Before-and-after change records
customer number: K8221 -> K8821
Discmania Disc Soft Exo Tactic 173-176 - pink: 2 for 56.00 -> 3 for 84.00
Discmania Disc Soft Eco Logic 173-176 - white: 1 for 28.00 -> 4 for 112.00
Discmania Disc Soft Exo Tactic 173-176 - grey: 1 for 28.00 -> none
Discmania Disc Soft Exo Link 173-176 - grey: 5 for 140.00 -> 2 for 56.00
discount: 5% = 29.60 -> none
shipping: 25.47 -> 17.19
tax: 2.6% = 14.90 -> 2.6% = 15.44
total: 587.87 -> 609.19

### EXERCISE REQUIREMENTS
All entries are to be copied exactly as they read.

### SOLUTION TO THIS EXERCISE
customer number: K8221 -> K8821
Discmania Disc Soft Exo Tactic 173-176 - pink: 2 for 56.00 -> 3 for 84.00
Discmania Disc Soft Eco Logic 173-176 - white: 1 for 28.00 -> 4 for 112.00
Discmania Disc Soft Exo Tactic 173-176 - grey: 1 for 28.00 -> none
Discmania Disc Soft Exo Link 173-176 - grey: 5 for 140.00 -> 2 for 56.00
discount: 5% = 29.60 -> none
shipping: 25.47 -> 17.19
tax: 2.6% = 14.90 -> 2.6% = 15.44
total: 587.87 -> 609.19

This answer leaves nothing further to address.